§ **Requirement**: Check every line of the records below for the string "Example", then report only how many lines have it.

Stored dataset items
--- --- ---

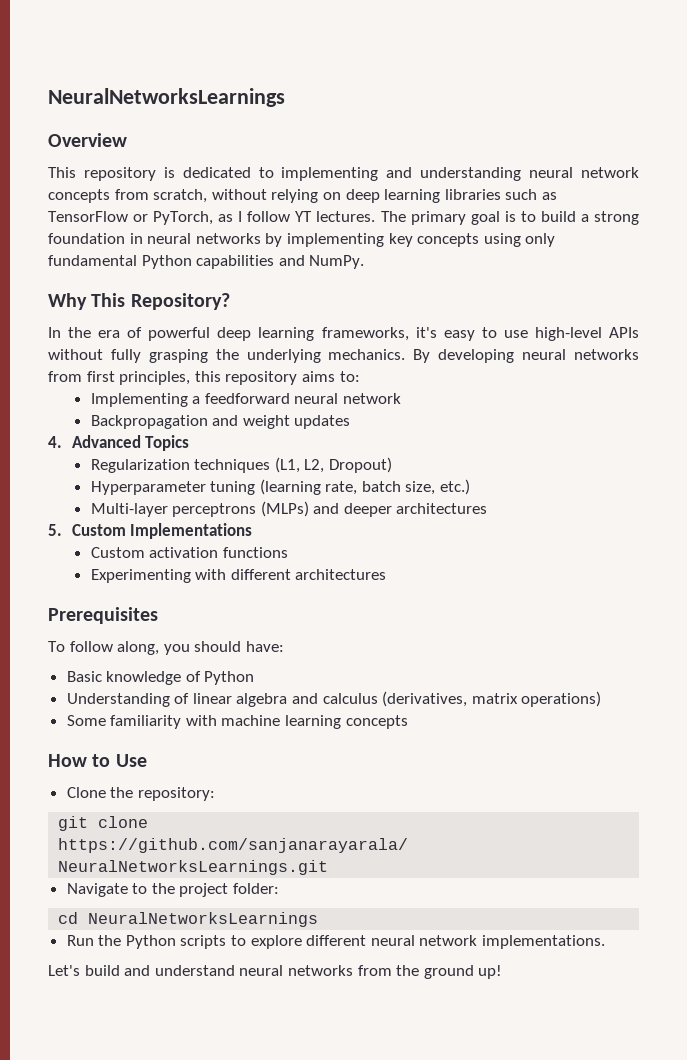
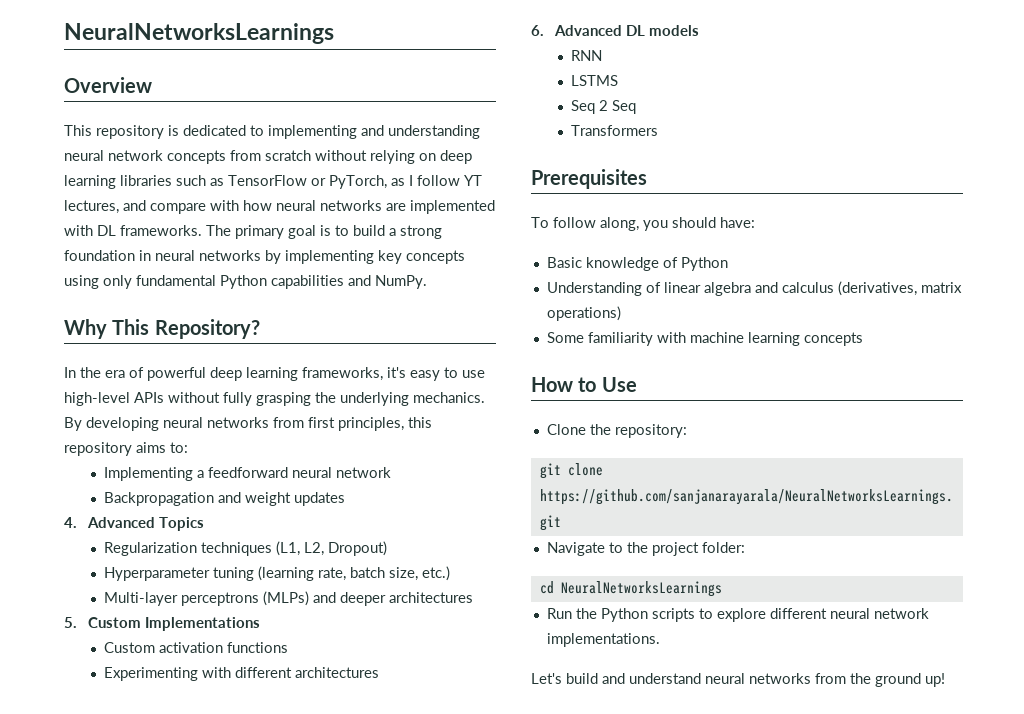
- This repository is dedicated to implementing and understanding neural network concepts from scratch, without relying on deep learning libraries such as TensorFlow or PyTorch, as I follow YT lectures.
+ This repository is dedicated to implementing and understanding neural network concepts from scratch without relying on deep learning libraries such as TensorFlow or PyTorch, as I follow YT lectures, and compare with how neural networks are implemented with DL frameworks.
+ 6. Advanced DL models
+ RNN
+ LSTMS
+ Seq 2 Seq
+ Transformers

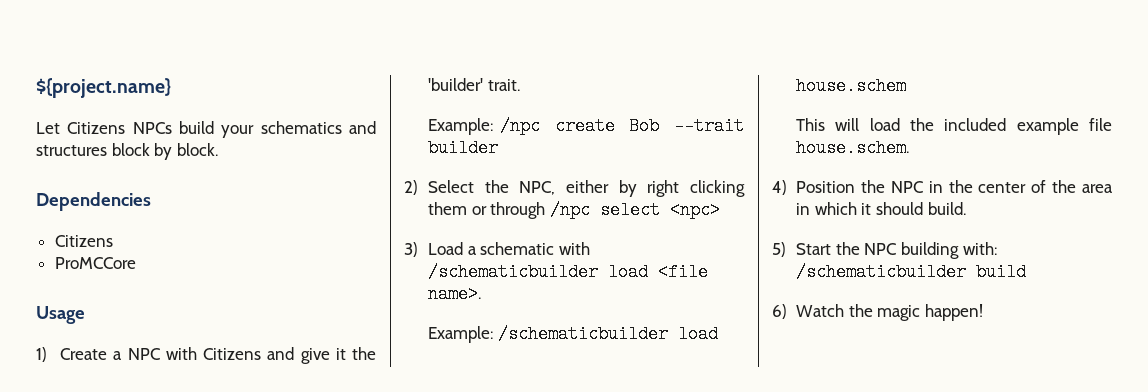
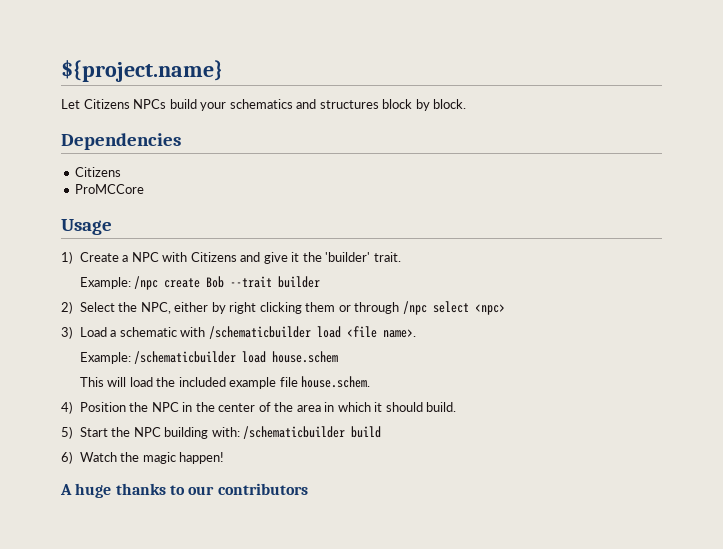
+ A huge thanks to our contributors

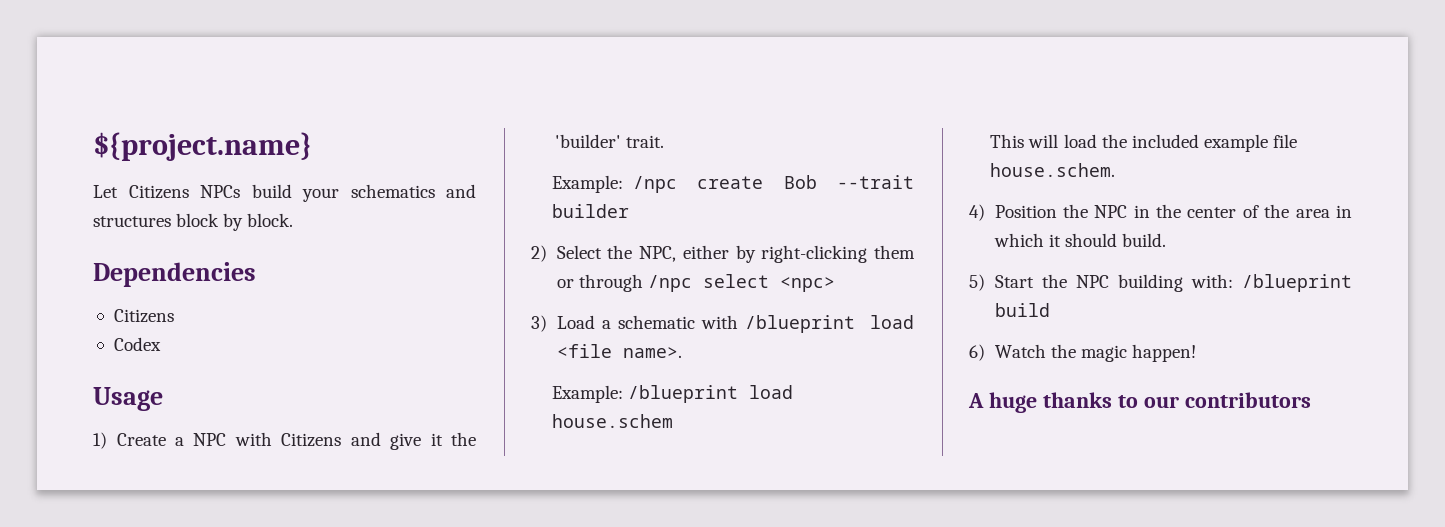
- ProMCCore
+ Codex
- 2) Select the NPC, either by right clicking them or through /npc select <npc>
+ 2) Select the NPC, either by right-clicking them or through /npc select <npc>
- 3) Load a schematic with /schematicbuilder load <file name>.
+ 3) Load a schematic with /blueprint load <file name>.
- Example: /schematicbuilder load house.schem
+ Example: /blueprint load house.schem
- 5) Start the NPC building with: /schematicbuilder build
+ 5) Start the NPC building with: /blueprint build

--- --- ---

§ **Solution for this problem**: 2